=== Version difference data ===
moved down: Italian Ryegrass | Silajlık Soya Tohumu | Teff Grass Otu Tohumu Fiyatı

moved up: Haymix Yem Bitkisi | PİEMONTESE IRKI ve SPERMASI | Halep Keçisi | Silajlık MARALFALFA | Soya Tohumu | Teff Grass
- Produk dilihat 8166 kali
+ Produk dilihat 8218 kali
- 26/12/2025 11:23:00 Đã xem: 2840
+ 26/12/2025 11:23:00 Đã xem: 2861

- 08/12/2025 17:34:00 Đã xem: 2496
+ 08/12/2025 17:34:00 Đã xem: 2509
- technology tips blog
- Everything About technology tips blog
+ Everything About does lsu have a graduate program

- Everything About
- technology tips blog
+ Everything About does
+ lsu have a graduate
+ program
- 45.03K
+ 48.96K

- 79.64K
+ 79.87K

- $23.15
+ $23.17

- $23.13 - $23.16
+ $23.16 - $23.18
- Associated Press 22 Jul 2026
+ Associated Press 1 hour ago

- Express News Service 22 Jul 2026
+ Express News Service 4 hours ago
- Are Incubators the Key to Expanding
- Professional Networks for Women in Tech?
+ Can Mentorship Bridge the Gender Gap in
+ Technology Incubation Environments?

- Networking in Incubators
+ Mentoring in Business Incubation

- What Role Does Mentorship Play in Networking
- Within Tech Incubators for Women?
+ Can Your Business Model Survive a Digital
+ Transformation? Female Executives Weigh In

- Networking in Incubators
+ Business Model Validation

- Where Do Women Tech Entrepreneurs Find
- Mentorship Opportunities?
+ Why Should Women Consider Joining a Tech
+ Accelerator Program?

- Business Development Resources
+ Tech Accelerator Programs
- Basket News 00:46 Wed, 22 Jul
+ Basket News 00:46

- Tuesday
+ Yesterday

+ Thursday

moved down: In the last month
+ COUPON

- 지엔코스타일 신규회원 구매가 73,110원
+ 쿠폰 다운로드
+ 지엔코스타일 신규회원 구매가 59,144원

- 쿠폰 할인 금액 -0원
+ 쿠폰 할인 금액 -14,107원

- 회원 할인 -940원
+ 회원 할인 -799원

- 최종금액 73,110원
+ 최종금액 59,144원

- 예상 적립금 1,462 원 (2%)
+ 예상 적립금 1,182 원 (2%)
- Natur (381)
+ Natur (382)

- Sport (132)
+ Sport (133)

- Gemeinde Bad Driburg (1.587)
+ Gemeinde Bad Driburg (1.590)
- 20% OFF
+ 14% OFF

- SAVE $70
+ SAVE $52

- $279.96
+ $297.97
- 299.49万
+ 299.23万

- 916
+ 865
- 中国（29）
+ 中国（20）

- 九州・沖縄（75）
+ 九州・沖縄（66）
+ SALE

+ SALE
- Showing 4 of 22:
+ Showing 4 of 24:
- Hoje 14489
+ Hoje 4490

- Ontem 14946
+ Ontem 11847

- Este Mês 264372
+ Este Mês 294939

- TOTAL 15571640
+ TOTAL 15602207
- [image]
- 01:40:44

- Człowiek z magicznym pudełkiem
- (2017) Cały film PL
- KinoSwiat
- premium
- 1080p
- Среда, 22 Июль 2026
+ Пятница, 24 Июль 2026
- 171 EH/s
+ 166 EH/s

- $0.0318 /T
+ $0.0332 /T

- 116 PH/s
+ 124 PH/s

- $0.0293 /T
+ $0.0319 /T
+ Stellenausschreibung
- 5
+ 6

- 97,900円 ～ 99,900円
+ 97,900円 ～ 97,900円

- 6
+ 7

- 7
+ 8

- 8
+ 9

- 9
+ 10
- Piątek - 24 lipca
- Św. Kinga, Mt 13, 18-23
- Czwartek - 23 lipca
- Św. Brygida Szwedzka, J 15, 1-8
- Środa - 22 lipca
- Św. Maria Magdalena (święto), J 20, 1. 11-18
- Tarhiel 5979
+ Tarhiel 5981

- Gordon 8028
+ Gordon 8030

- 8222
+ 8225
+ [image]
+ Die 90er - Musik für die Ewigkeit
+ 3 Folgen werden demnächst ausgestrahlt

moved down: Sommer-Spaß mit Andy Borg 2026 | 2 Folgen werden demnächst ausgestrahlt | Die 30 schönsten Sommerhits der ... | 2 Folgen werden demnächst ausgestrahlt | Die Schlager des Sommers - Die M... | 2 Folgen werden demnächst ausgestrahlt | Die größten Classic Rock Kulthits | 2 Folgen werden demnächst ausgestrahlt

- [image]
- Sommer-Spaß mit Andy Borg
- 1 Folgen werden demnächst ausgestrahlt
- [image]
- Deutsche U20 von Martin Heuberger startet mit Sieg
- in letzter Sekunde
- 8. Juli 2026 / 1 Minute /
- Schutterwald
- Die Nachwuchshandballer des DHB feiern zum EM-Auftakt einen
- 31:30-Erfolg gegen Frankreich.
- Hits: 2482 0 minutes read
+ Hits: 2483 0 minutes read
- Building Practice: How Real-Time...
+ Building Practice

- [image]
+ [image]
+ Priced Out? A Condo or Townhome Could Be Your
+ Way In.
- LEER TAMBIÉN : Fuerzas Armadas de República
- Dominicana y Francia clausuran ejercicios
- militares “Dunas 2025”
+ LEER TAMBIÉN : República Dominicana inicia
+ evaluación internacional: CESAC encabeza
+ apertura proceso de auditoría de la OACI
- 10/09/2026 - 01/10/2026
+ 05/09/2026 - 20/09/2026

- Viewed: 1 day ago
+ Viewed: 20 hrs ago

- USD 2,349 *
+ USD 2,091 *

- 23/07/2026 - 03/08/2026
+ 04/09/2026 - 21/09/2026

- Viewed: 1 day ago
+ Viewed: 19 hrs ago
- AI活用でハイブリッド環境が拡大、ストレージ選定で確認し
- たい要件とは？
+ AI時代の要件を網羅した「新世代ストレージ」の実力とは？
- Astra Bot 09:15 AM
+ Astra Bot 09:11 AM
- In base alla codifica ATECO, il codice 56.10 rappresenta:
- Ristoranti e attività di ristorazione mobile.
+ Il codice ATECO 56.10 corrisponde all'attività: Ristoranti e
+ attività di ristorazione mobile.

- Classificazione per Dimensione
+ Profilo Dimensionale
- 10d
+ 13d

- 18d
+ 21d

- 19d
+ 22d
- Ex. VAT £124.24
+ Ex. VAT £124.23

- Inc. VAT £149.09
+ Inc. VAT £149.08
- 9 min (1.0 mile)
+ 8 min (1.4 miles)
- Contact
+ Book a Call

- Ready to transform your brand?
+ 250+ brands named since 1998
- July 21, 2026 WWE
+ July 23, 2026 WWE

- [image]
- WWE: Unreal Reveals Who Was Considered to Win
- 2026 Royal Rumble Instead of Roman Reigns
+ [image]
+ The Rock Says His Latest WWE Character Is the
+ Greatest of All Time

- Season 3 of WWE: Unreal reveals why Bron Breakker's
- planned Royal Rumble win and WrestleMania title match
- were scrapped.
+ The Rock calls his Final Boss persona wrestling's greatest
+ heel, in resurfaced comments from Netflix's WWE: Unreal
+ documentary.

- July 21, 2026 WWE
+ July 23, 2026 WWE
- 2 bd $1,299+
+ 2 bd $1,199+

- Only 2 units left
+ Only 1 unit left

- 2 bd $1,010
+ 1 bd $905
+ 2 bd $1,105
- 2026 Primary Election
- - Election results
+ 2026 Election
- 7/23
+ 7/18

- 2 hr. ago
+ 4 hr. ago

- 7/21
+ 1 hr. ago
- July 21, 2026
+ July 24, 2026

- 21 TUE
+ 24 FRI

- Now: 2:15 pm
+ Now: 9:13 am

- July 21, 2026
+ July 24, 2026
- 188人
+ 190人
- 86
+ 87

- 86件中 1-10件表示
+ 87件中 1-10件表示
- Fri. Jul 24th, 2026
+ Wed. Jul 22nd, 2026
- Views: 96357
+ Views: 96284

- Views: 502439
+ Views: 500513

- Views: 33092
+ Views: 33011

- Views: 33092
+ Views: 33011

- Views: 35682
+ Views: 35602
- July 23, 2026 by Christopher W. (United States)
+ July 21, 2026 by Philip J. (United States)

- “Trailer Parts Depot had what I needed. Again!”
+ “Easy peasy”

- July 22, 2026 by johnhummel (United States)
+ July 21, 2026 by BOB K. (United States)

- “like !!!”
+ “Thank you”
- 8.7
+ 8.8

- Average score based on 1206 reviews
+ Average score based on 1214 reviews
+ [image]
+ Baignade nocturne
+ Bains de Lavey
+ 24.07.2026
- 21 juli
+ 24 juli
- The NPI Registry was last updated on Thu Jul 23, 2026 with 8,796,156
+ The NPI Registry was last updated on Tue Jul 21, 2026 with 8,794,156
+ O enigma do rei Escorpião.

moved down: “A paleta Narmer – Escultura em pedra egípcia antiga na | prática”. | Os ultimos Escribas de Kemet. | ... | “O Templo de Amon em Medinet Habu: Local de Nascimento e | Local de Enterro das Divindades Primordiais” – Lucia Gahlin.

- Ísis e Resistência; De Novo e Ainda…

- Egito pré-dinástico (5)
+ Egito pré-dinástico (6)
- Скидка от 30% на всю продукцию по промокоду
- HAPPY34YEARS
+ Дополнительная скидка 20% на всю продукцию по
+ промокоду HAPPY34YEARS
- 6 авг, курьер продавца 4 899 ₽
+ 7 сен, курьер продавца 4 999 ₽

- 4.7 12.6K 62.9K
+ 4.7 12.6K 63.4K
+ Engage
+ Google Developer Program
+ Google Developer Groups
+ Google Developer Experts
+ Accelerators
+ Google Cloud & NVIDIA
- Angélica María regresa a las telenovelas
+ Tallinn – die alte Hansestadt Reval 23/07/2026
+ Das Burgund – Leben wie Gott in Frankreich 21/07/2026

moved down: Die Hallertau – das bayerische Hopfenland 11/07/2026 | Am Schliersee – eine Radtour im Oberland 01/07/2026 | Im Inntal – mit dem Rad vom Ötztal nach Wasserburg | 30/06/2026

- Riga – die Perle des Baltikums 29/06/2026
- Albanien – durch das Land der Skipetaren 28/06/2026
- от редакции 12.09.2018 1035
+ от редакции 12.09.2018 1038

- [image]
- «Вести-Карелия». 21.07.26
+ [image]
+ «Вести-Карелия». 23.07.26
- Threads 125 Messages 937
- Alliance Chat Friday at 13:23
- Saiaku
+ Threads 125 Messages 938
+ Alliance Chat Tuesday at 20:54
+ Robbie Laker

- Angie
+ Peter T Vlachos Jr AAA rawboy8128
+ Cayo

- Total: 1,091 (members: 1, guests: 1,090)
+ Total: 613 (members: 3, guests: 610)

=== Exercise description ===
Retype exactly the lines of the data above that fall between the line with "- Basket News 00:46 Wed, 22 Jul" and the line with "- 예상 적립금 1,462 원 (2%)", inclusive, and add nothing.

=== Output of the task ===
- Basket News 00:46 Wed, 22 Jul
+ Basket News 00:46

- Tuesday
+ Yesterday

+ Thursday

moved down: In the last month
+ COUPON

- 지엔코스타일 신규회원 구매가 73,110원
+ 쿠폰 다운로드
+ 지엔코스타일 신규회원 구매가 59,144원

- 쿠폰 할인 금액 -0원
+ 쿠폰 할인 금액 -14,107원

- 회원 할인 -940원
+ 회원 할인 -799원

- 최종금액 73,110원
+ 최종금액 59,144원

- 예상 적립금 1,462 원 (2%)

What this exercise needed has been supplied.